* [Problem to work on] Under this line are the records; repeat exactly the lines starting at the one containing "column Diferença |" and ending at the one containing "GT1-3K-SS | POTÊNCIA NOMINAL (kW): 6 -> 3", omitting pictures.
++++++
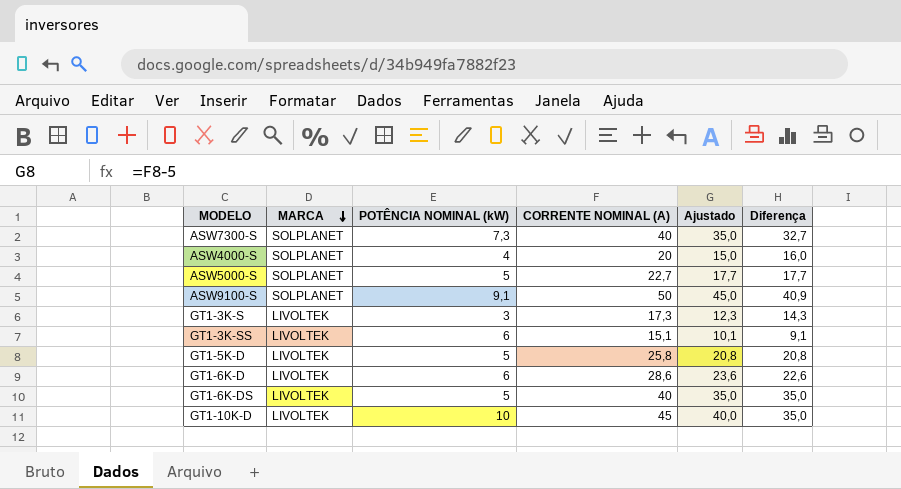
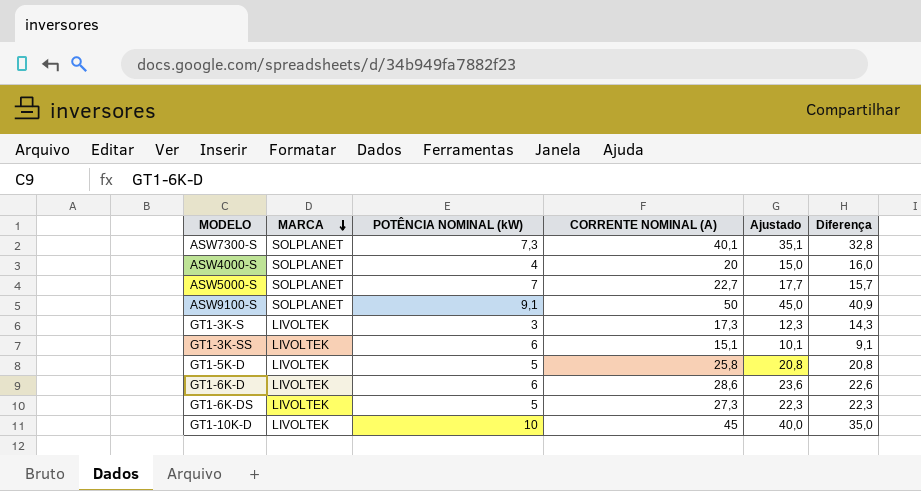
ASW7300-S | CORRENTE NOMINAL (A): 40 -> 40,1
ASW7300-S | Ajustado: 35,0 -> 35,1
ASW7300-S | Diferença: 32,7 -> 32,8
ASW5000-S | POTÊNCIA NOMINAL (kW): 5 -> 7
ASW5000-S | Diferença: 17,7 -> 15,7
GT1-6K-DS | CORRENTE NOMINAL (A): 40 -> 27,3
GT1-6K-DS | Ajustado: 35,0 -> 22,3
GT1-6K-DS | Diferença: 35,0 -> 22,3

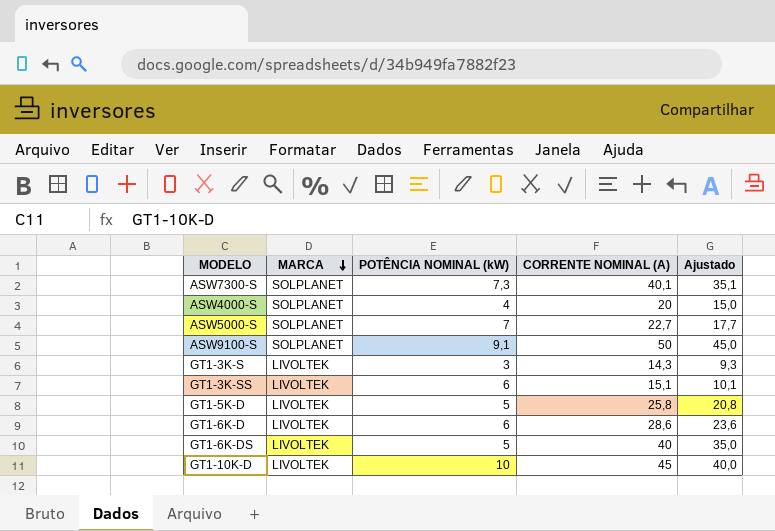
column Diferença | formula: [CORRENTE NOMINAL (A)] - [POTÊNCIA NOMINAL (kW)] -> none
GT1-3K-S | CORRENTE NOMINAL (A): 17,3 -> 14,3
GT1-3K-S | Ajustado: 12,3 -> 9,3
GT1-6K-DS | CORRENTE NOMINAL (A): 27,3 -> 40
GT1-6K-DS | Ajustado: 22,3 -> 35,0

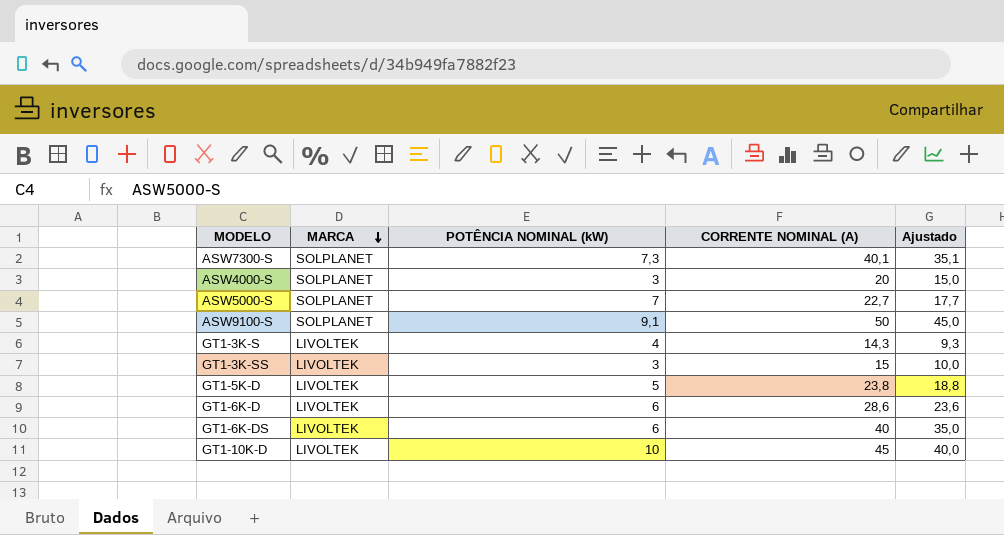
ASW4000-S | POTÊNCIA NOMINAL (kW): 4 -> 3
GT1-3K-S | POTÊNCIA NOMINAL (kW): 3 -> 4
GT1-3K-SS | POTÊNCIA NOMINAL (kW): 6 -> 3
GT1-3K-SS | CORRENTE NOMINAL (A): 15,1 -> 15
GT1-3K-SS | Ajustado: 10,1 -> 10,0
GT1-5K-D | CORRENTE NOMINAL (A): 25,8 -> 23,8
GT1-5K-D | Ajustado: 20,8 -> 18,8
GT1-6K-DS | POTÊNCIA NOMINAL (kW): 5 -> 6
++++++
* [Answer below]
column Diferença | formula: [CORRENTE NOMINAL (A)] - [POTÊNCIA NOMINAL (kW)] -> none
GT1-3K-S | CORRENTE NOMINAL (A): 17,3 -> 14,3
GT1-3K-S | Ajustado: 12,3 -> 9,3
GT1-6K-DS | CORRENTE NOMINAL (A): 27,3 -> 40
GT1-6K-DS | Ajustado: 22,3 -> 35,0

ASW4000-S | POTÊNCIA NOMINAL (kW): 4 -> 3
GT1-3K-S | POTÊNCIA NOMINAL (kW): 3 -> 4
GT1-3K-SS | POTÊNCIA NOMINAL (kW): 6 -> 3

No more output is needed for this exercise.